NAME
Tie::Hash::Cache::MRU - a simple MRU cache with a TIEHASH interface
SYNOPSIS
use Tie::Hash::Cache::MRU;
# when the expensive function is in another tied hash:
tie my %cache1, HASH => \%AnotherTiedHash, SIZE => 100, CLEAR => 0;
# or use sort of like Memoize
tie my %cache2, SIZE => 100, FETCH => \&SomethingTimeConsuming;
DESCRIPTION
Create a tied hash interface that memoizes only so many entries.
Expiry is obtained by keeping two cache hashes, and throwing out the old one when the new one gets more than SIZE buckets filled. this is crude but effectively avoids all the bookkeeping that fancier expiration mechanisms need to do.
PARAMETERS
The following named parameters are recognized at tie
time:
SIZE
up to twice the SIZE of data are kept in the cache. Stored cache size will average at 1.5 * SIZE, since the old cache is thrown away all at once when we've got SIZE elements in the new cache.
LIFE
maximum number of seconds that an element can be cached, before we look it up again. This defaults to undef
which means infinite life.
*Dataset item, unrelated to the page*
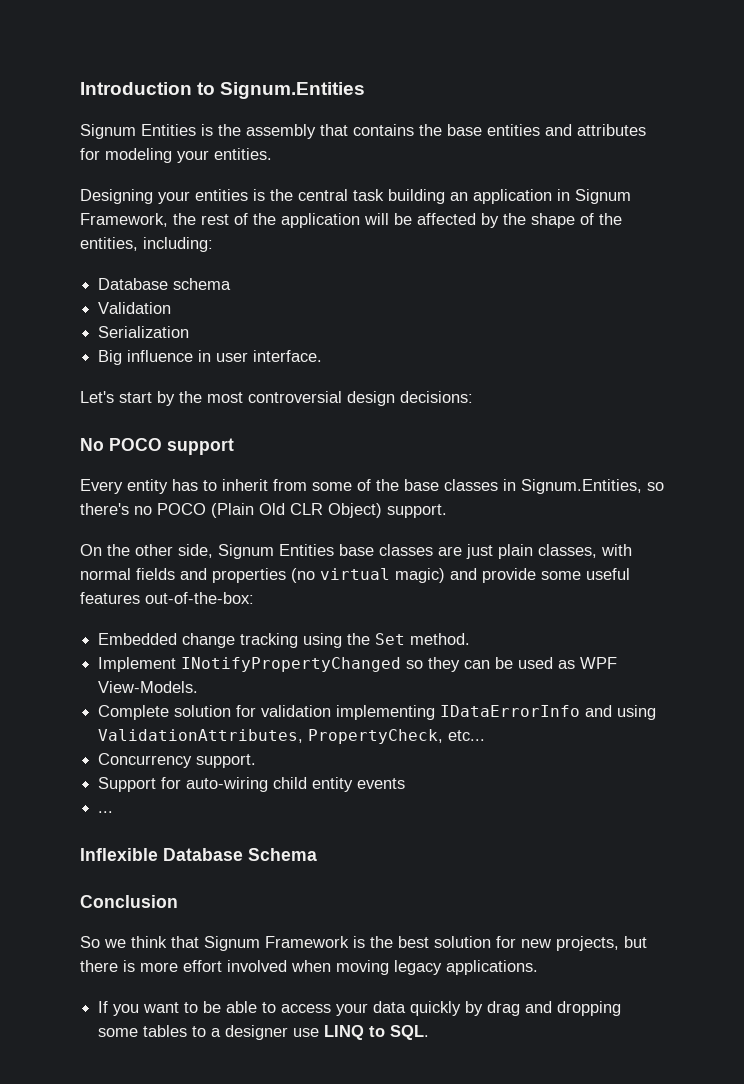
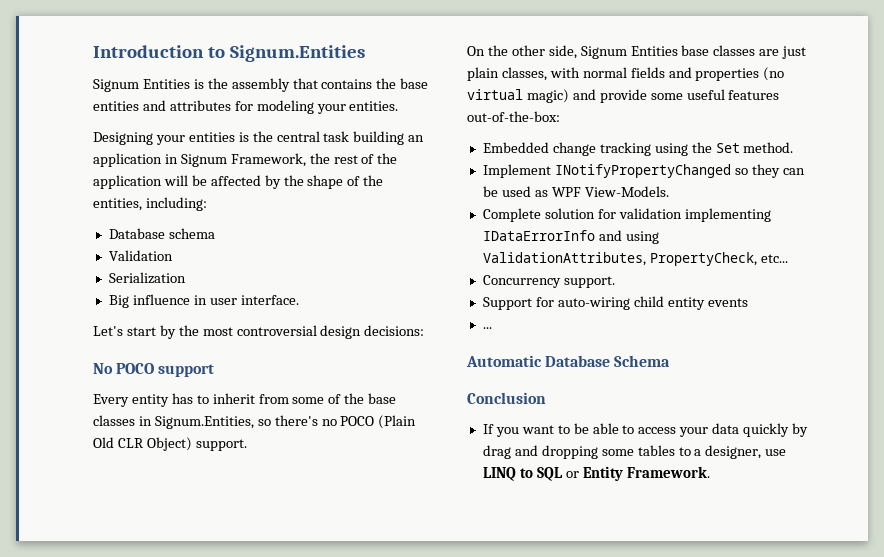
[80,848,158,861] Inflexible -> [466,355,542,367] Automatic
[80,936,647,951] [80,960,538,975] // So we think that Signum Framework is the best solution for new projects, but there is more effort involved when moving legacy applications. -> (546, 398) none
[225,1025,289,1040] designer -> [705,445,762,459] designer,
[390,1025,430,1040] SQL. -> [536,466,710,481] SQL or Entity Framework.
When LIFE is defined, additional storage is used to track the age of the cached elements.
HASH
when a HASH parameter is provided, the given hashref will be referred to for operations not specifically overridden.
FETCH, STORE, EXISTS, DELETE, FIRSTKEY, NEXTKEY, CLEAR. DESTROY
When coderefs are provided for these parameters, they will be used for look-ups and write-throughs and so on. The object parameter will not be provided, so methods taken directly from tiehash code will not work.
CLEAR can be set to something that is not a coderef to prevent a valuable cached database from getting accidentally clobbered with %CachedData = ()
Tools for facilitating Write-Back functionality
if you need more direct access to the internals of the cache, the cache object is an arrayref, and future versions of this module, if any, will not re-order the indices of its contents.
UNCACHE
An UNCACHE
method is provided by the Tie::Hash::Cache::MRU object that removes the keys given as its parameters from the cache.
tied(%cache3) -> UNCACHE(@KeysThatHaveChanged);
UPDATE
An UPDATE
method is provided that takes a hash as its argument list and replaces any of the keys that are already in the hash, with the provided key. Keys that aren't in the cache already are ignored.
tied(%cache3) -> UPDATE(%DataUpdate);
CACHE
A CACHE
method is provided that takes a hash as its argument list and stores the provided data in the cache, without writing through to the STORE function or the provided HASH.
tied(%cache3) -> CACHE(%NewData);
When %NewData
has more than SIZE keys, a cache rotation will get triggered soon, but the provided data will all be available in the cache.
Theory of Operation
instead of using a less efficient data structure or going to all kinds of contortions to make sure than the N+1st element is deleted, we simply maintain two caches, the current and old caches. When an element is not in the current, we look in the old before fetching from the source. When there are more than SIZE keys in current, we rename current to old (throwing away the old old in the process) and start with an empty current.
This gives us memory usage that varies between SIZE and 2*SIZE cached elements, and real simple bookkeeping.
When LIFE has been defined, we delete entries from the LIFE hash when entries exist in old but not in current, before rotating the caches.
Iterating over the cached data
using each
to iterate over a cached database goes directly to the data, without affecting the contents of the cache.
HISTORY
SEE ALSO
AUTHOR
david l nicol, <davidnico@cpan.org>
COPYRIGHT AND LICENSE
Copyright (C) 2004 by david l nicol
This library is free software; you can redistribute it and/or modify it under the GPL or the AL.